What has your path been like to coming to study enslaved people in America?
I started when I was in graduate school. I was going to school at a time when the Civil Rights Movement was exploding. There was an appreciation, generally and certainly among teachers, that African Americans had a history because they were making history right in front of us.
Once I got involved and interested in it, there was no running away from it, because it was so central to understanding America.
How have the ways historians studied slavery changed in the last 50 years?
Probably the biggest change has to do with sources. Not that sources didn’t exist, but historians’ and others’ willingness to look at these kinds of sources, to try to understand them.
Part of that was a change in attitudes that is coming out of the Civil Rights Movement of respect for their subject. That blacks had a history, and it was a history worth knowing.
Instead of taking what enslaved people were like from the accounts of white people, we need to also look at it from the accounts of black people, the enslaved or formerly enslaved. That was a big shift.
The other thing was a growing willingness of the part of historians to start to rely on so-called non-traditional sources. These would be things that you discover through archeology, anthropology, musicology, linguistics, and studies of folklore.
All of a sudden, by realizing that there’s a huge expanse of potential source material, this gave you ways of finding people on their own terms that otherwise you couldn’t do.
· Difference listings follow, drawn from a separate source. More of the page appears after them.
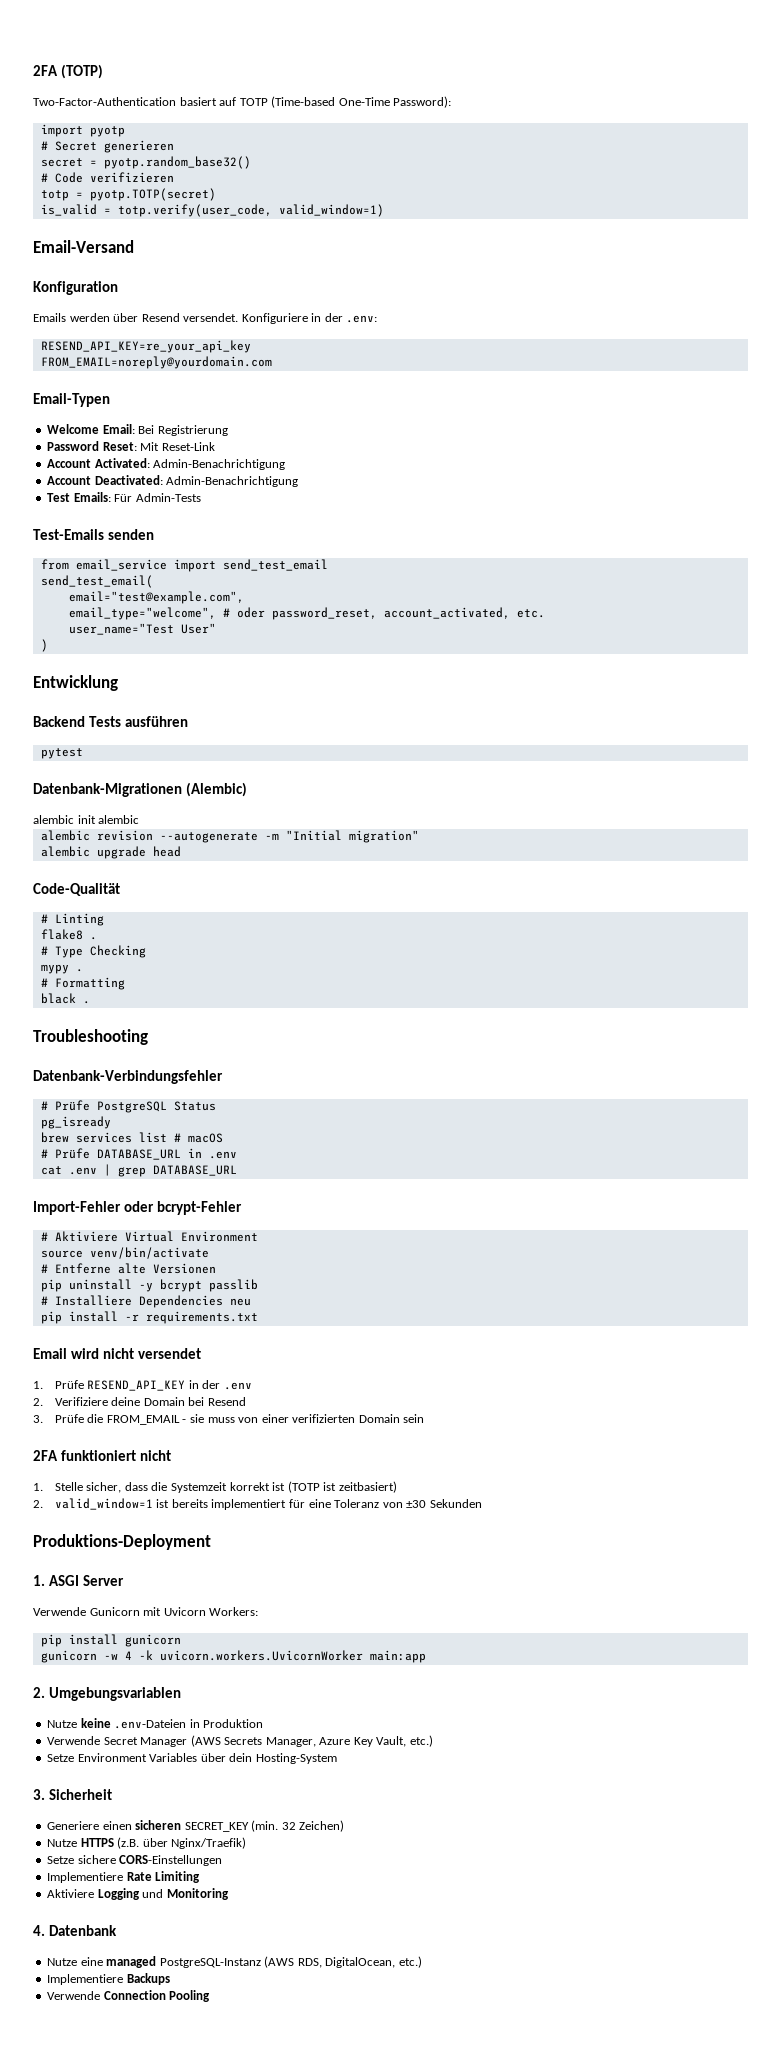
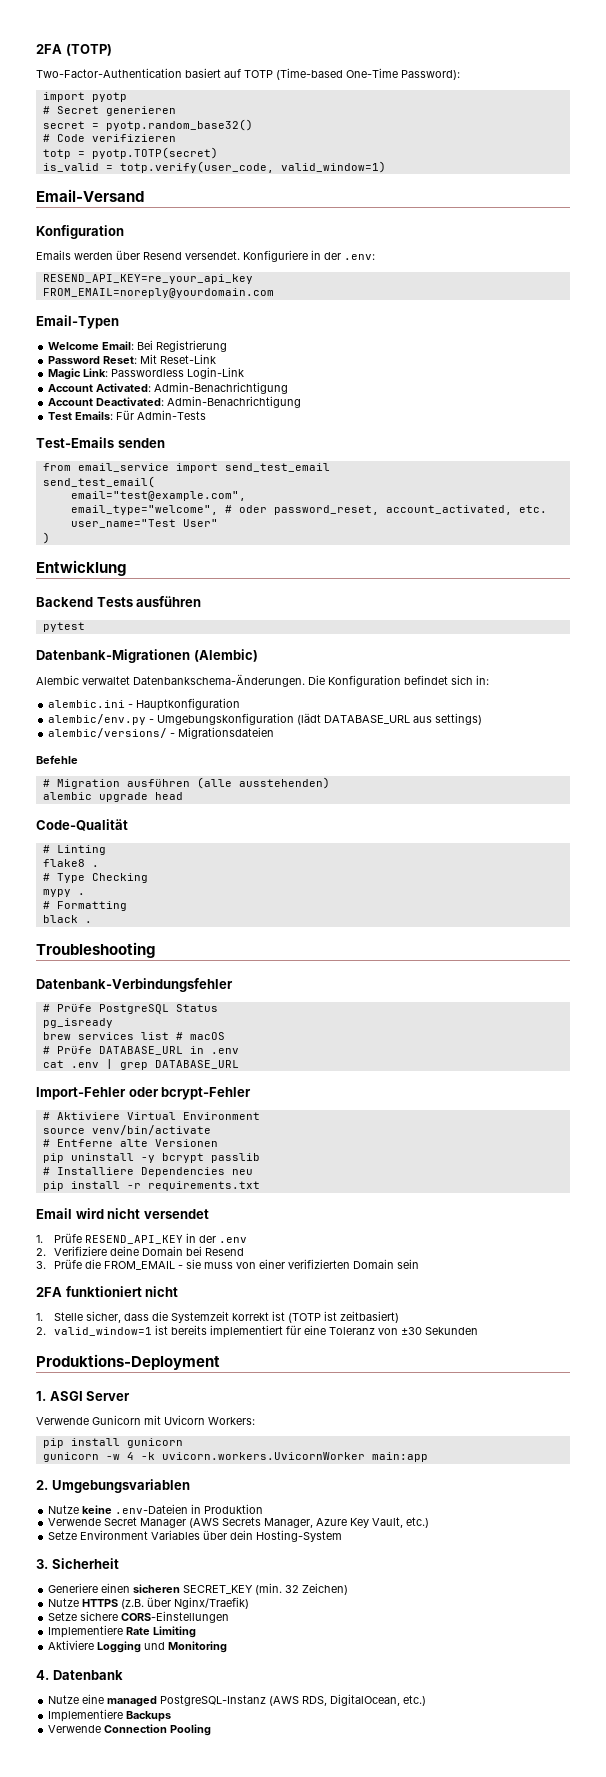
+ Magic Link: Passwordless Login-Link
- alembic init alembic
- alembic revision --autogenerate -m "Initial migration"
+ Alembic verwaltet Datenbankschema-Änderungen. Die Konfiguration befindet sich in:
+ alembic.ini - Hauptkonfiguration
+ alembic/env.py - Umgebungskonfiguration (lädt DATABASE_URL aus settings)
+ alembic/versions/ - Migrationsdateien
+ Befehle
+ # Migration ausführen (alle ausstehenden)

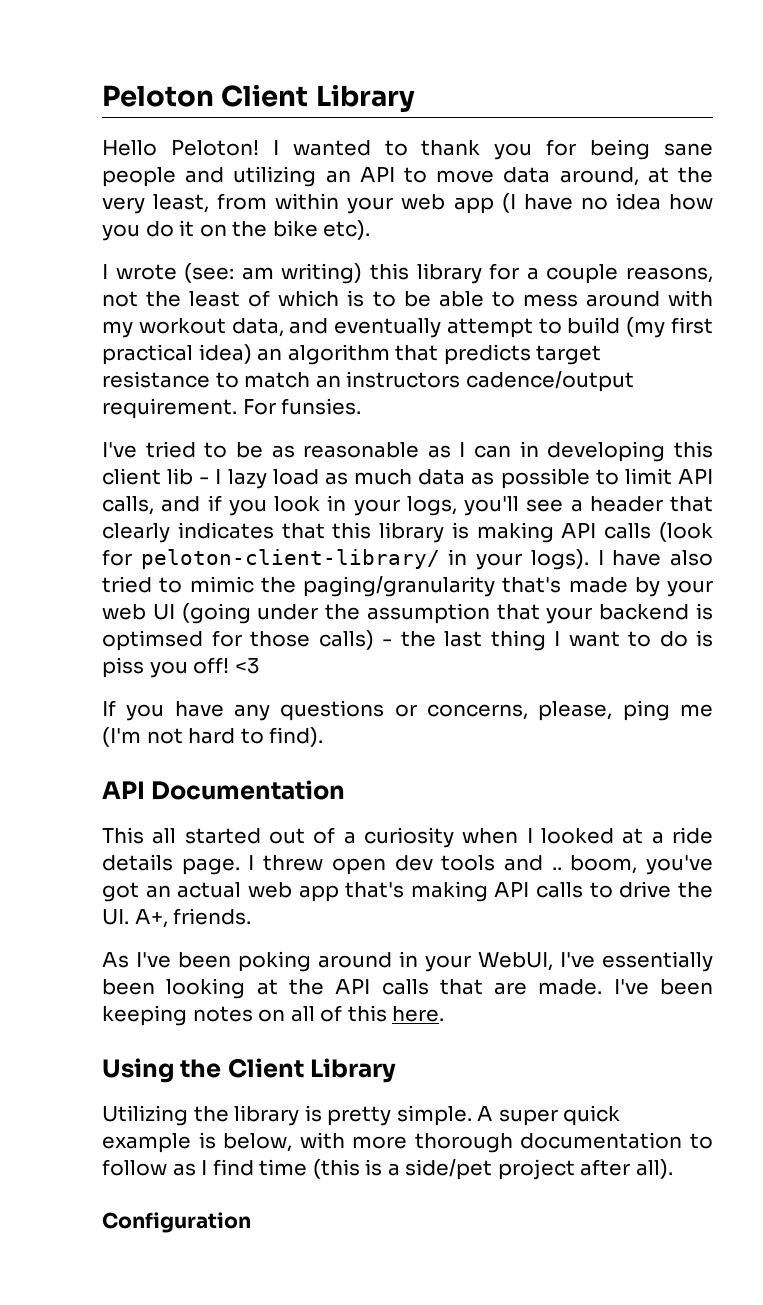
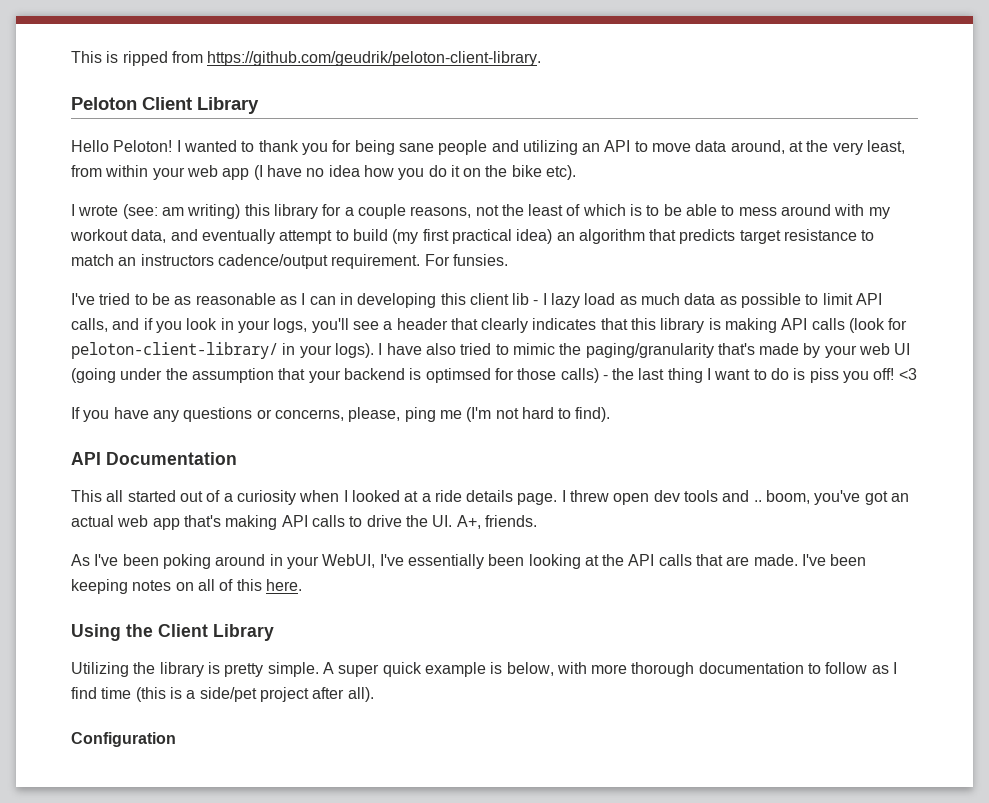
+ This is ripped from https://github.com/geudrik/peloton-client-library.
One of the biggest changes was a shift that any study of enslavement must include the enslaved people, their accounts, their perspectives, their actions, etc. Instead of becoming objects, now they became agents. They became actors in the story themselves.
For example?
Their respect for the physical death of their own people showed the values that they had. The positioning of the bodies suggested that the kind of objects were ones that were common in West African cultures, for example. The conclusion you could make from that is that this is evidence of the persistence of West African cultural ideas.
They were making their own world. They were holding on to values that were their values.
Do you think that these values could be observed by the enslaved at Pennsbury?
There weren’t many enslaved people there, and the ones that were there were probably already acculturated before they came into Penn’s family’s hands.
We do know a few things. For example at least one couple married, which is significant. But we also know that that married couple was going to be separated, how, and why, which is itself interesting and a reminder that an enslaved person ultimately was going to be subject to the power of the enslaver.
We can extrapolate from that to some extent, but unless you have archeological digs that are going to show things, the key story here would be absent: stories that we know that they might have wanted to tell. They haven’t told us to those stories; we don’t have their folklore from back then.